Pues lo mismo al hablar de la fe. La alegría sin mácula es imposible como opción personal. Tal y como es la vida, es preciso acogerla como nuestra en todas sus facetas. También la tristeza, el dolor, la ausencia, la frustración, la muerte… son parte imprescindible del vivir. Así son las cosas, por lo que el bienestar en la fe sólo se consolida tras haber integrado esta verdad en la propia existencia. Tras asimilarla, cesa el temor a no encontrar nunca la paz. Nuestra paz es volver de la muerte, dice hoy el apóstol. Es reconocer a la muerte cuando se le mira a los ojos en cualquiera de las formas que adopta en nuestro día a día. Reconocerla y seguir peregrinando, sin plantar nuestra tienda junto a la suya, pero a sabiendas de que también ella está en el camino.

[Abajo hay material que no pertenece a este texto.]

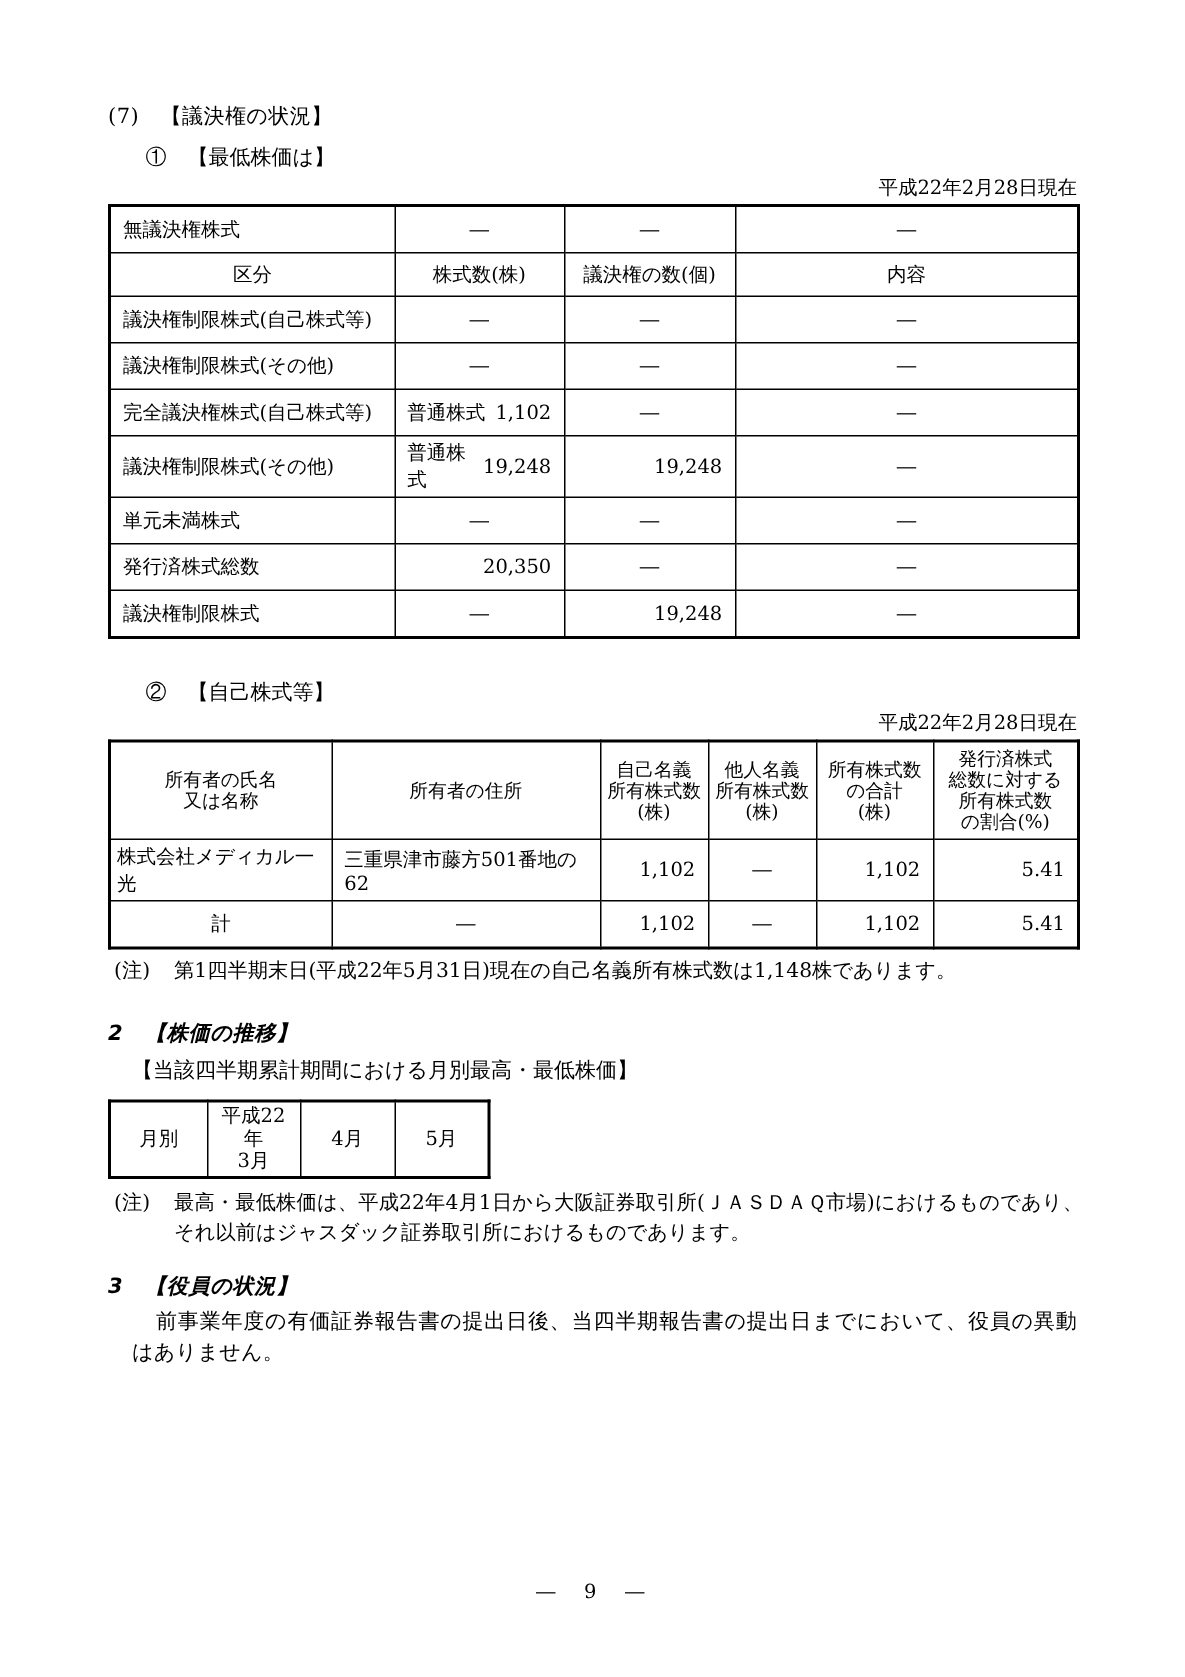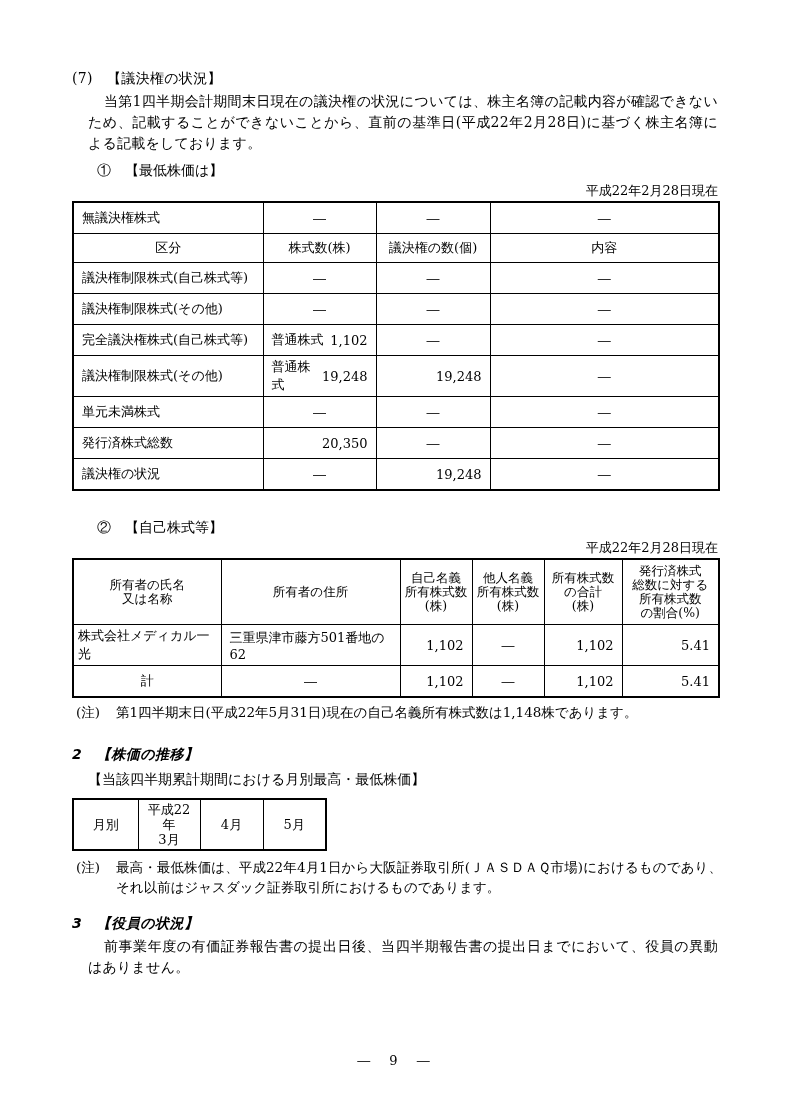--- a/index.html
+++ b/index.html
@@ -80,7 +80,6 @@
 <div class="page">
 
   <div class="h-section">(7)　【議決権の状況】</div>
-  <div class="para">当第1四半期会計期間末日現在の議決権の状況については、株主名簿の記載内容が確認できないため、記載することができないことから、直前の基準日(平成22年2月28日)に基づく株主名簿による記載をしております。</div>
 
   <div class="h-sub">①　【最低株価は】</div>
   <div class="as-of">平成22年2月28日現在</div>

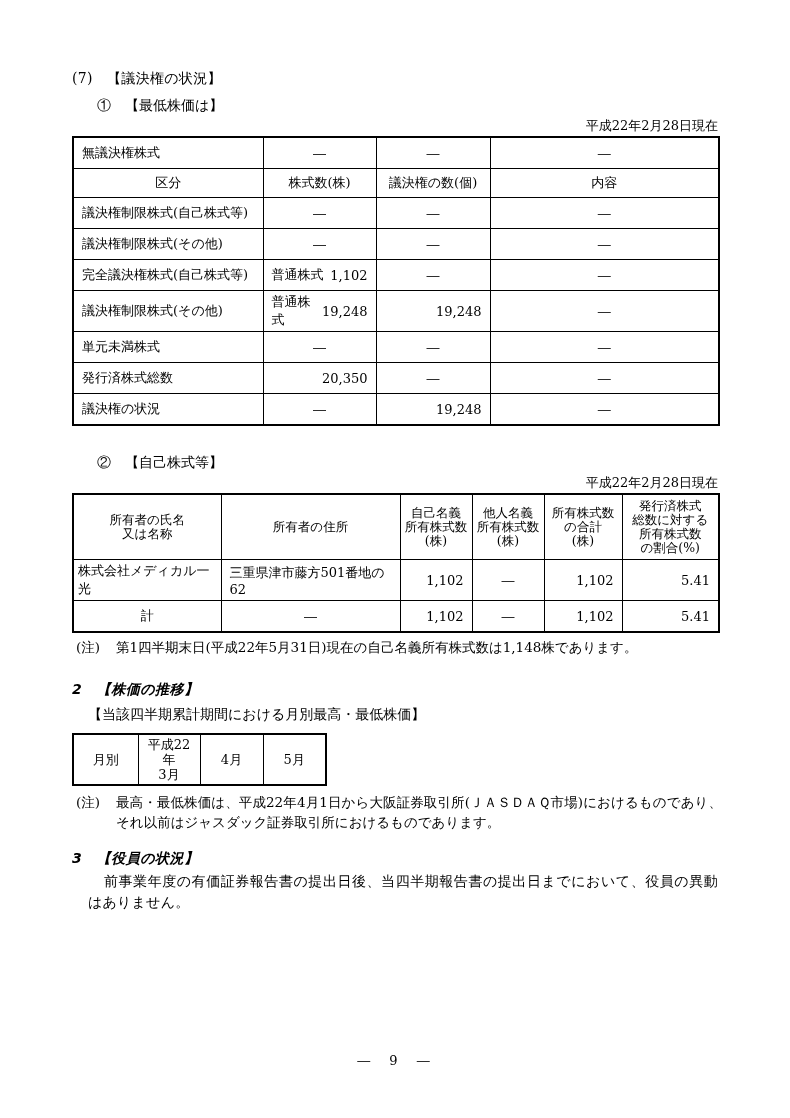--- a/index.html
+++ b/index.html
@@ -151,7 +151,7 @@
       <td class="ac">―</td>
     </tr>
     <tr>
-      <td class="al">議決権の状況</td>
+      <td class="al">議決権制限株式</td>
       <td class="ac">―</td>
       <td class="ar">19,248</td>
       <td class="ac">―</td>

No es por conformismo. No es resignación la paz que buscamos, sino sabiduría. No haremos frente a dragones que no existen, ni entraremos en la batalla contra las fuerzas del más allá. Nuestro más acá es suficiente: porque nos decepciona a cada paso y en cada desengaño recuperamos las fuerzas necesarias para seguir confiando en el dueño de la vida, el que nos prometió vida sin fin, duradera, sin sed, sin hambre, sin noche ni dolor. Nadie estará triste, nadie tendrá que llorar, se nos ha dicho.

Alcanzar esa paz exige el realismo de renunciar a una alegría imposible y de abrazar la felicidad asume el riesgo de vivir, con todas sus consecuencias, porque sabe que ha vuelto de la muerte. Que un tiempo estuvimos todos consagrados a la muerte. Y entonces, Dios. Y por eso, ahora ya no.